[Data records]
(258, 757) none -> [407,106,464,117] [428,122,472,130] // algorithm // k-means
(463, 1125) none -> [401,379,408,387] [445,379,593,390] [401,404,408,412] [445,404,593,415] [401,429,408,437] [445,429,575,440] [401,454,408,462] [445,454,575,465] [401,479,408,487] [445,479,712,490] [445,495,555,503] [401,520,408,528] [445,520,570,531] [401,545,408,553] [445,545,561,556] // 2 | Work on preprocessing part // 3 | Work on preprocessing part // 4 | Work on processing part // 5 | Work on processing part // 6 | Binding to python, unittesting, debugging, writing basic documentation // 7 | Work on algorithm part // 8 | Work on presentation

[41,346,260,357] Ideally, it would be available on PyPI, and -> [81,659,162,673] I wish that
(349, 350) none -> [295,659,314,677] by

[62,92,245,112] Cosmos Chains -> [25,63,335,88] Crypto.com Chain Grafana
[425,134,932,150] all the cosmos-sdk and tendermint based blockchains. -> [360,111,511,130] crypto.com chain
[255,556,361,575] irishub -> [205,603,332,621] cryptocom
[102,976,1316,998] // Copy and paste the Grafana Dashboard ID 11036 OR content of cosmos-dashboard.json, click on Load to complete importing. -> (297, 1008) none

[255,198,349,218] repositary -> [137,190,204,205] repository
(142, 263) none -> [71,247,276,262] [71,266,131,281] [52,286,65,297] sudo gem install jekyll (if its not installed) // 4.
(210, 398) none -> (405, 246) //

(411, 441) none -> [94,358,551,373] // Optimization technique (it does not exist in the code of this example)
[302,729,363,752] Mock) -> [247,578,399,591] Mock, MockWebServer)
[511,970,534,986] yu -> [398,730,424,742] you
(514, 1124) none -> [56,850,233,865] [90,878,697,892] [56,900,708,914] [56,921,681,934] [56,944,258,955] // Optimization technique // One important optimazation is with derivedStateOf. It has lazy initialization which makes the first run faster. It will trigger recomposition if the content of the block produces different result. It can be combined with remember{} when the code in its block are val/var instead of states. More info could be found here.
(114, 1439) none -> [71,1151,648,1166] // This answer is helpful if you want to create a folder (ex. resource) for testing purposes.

▶ **Task description**
Return every line of the data above in which "Grafana" appears.

▶ **Expected answer**
[62,92,245,112] Cosmos Chains -> [25,63,335,88] Crypto.com Chain Grafana
[102,976,1316,998] // Copy and paste the Grafana Dashboard ID 11036 OR content of cosmos-dashboard.json, click on Load to complete importing. -> (297, 1008) none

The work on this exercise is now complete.